O próximo 2 de dezembro vai entrar para a história da TV brasileira: neste dia começarão as transmissões no sistema digital e também começará a funcionar a TV Brasil, a rede pública de televisão.
A TV digital constitui um avanço tecnológico com evidentes desdobramentos sociais, mas a rede pública de televisão marca uma alteração substantiva e institucional na mídia eletrônica porque consolida uma alternativa à TV privada. Isto equivale a uma revolução.
Mesmo que a nossa rede pública não possa ser classificada estritamente como pública, porque é do estado, nossa tradição nesta área estabeleceu um paradigma intermediário – TV de interesse público. Atender ao interesse público significa reforçar a qualidade, valorizar os aspectos culturais e apostar na diversidade informativa.
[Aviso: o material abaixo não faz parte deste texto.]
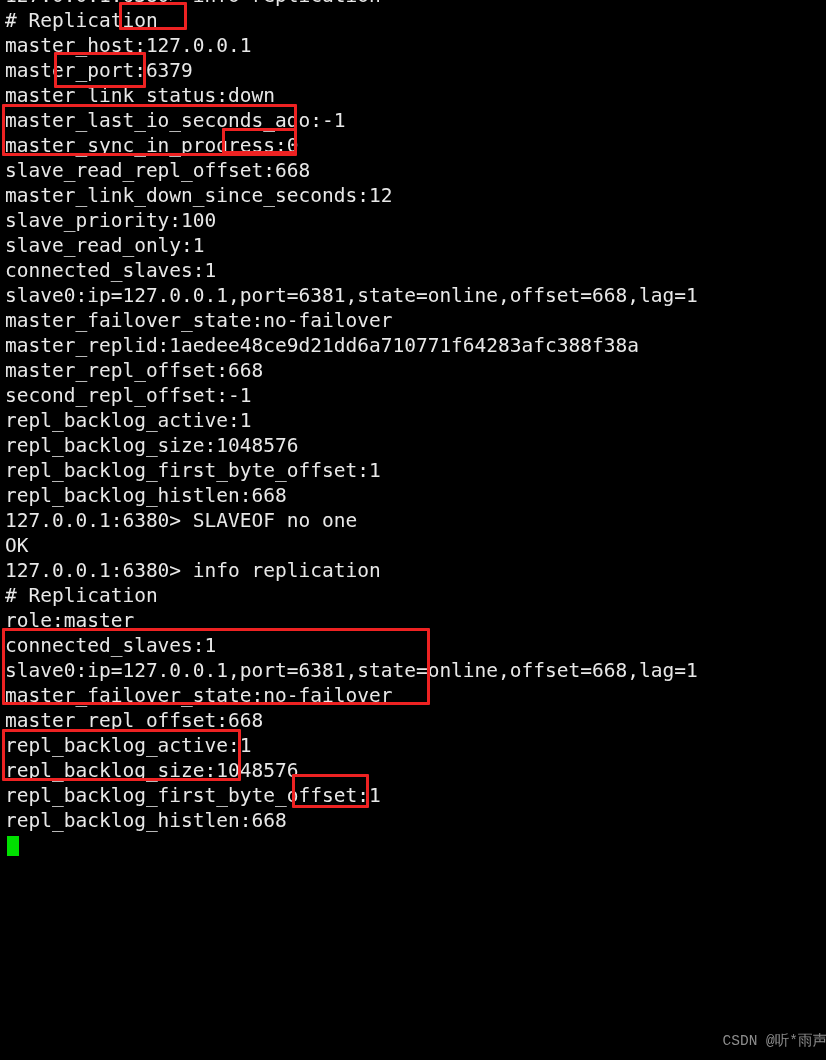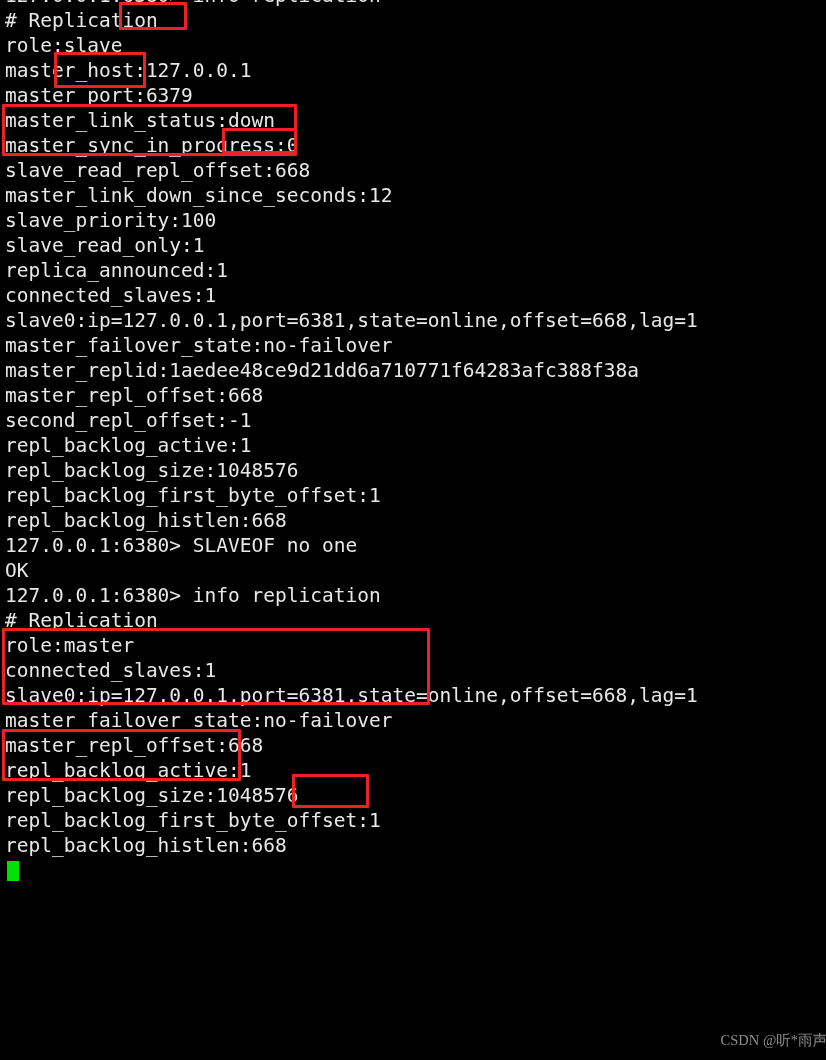"role:slave" div.line { html: <div>role:slave</div> -> none }
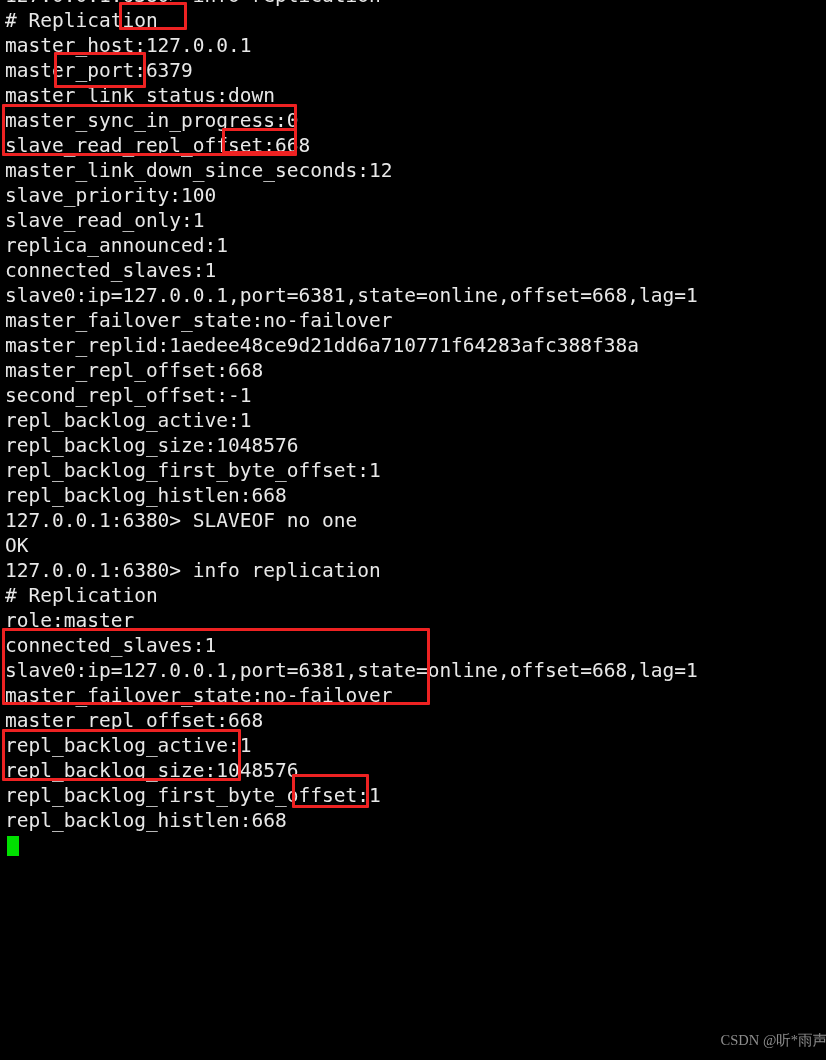"master_last_io_seconds_ago:-1" div.line { html: none -> <div>master_last_io_seconds_ago:-1</div> }
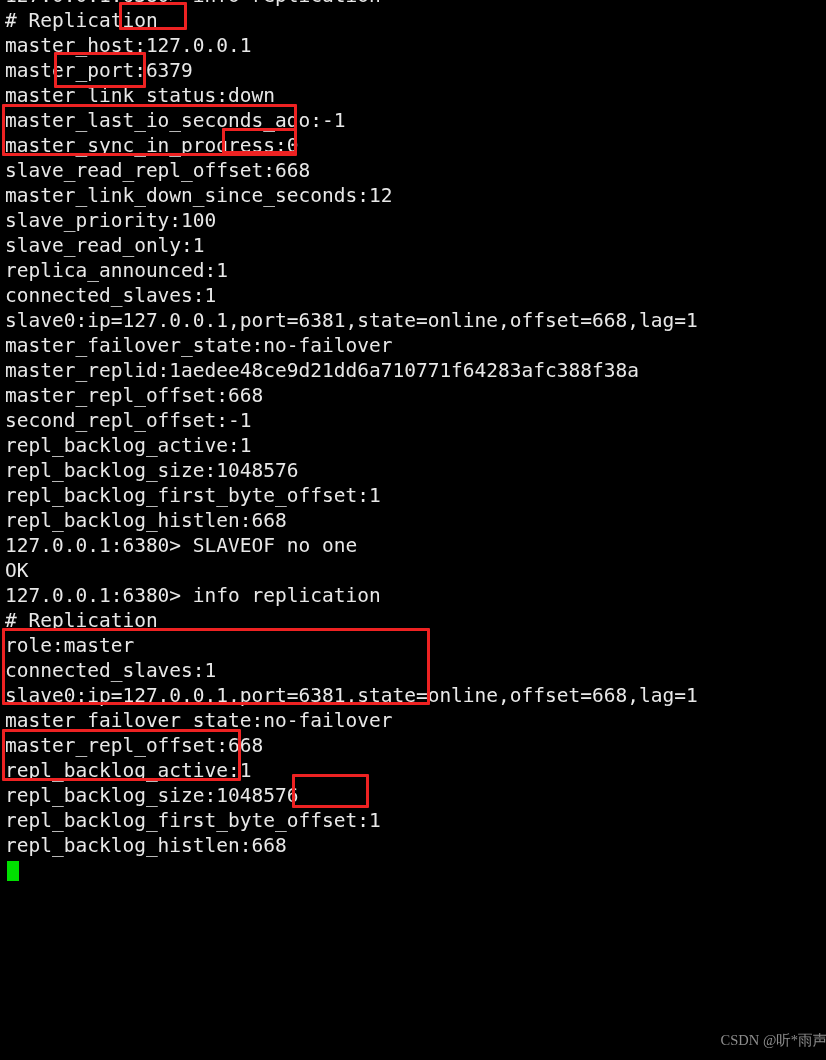"replica_announced:1" div.line { html: <div>replica_announced:1</div> -> none }
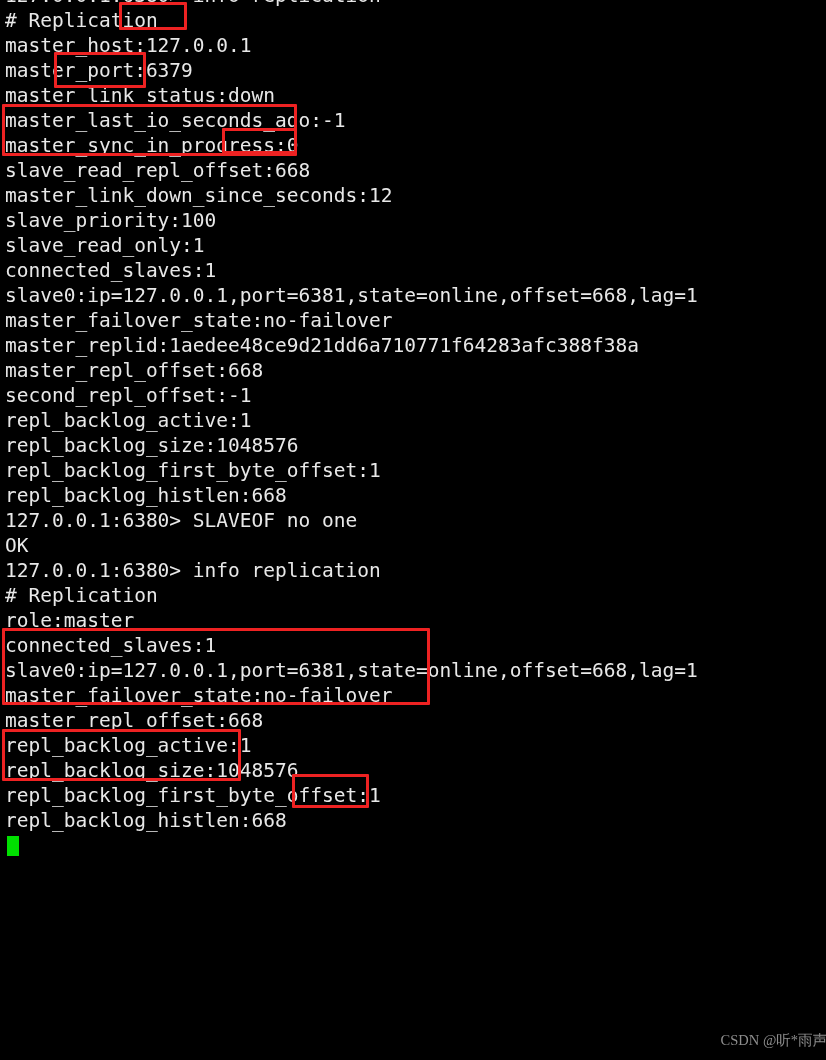"CSDN @听*雨声" .watermark { font-family: Liberation Serif, serif -> Liberation Mono, monospace }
Há ainda um longo caminho a percorrer no tocante às associações entre a nova TV Brasil e outras emissoras educativas e culturais, sobretudo a rede Cultura de São Paulo. Também não podem ser esquecidas as preocupações em preservar independência da futura TV Brasil.
Mas este Observatório da Imprensa que, em seus quase dez anos de vida, já dedicou oito edições à TV pública não pode deixar de regozijar-se com a Medida Provisória assinada na semana passa pelo presidente da República formalizando a existência da TV Brasil.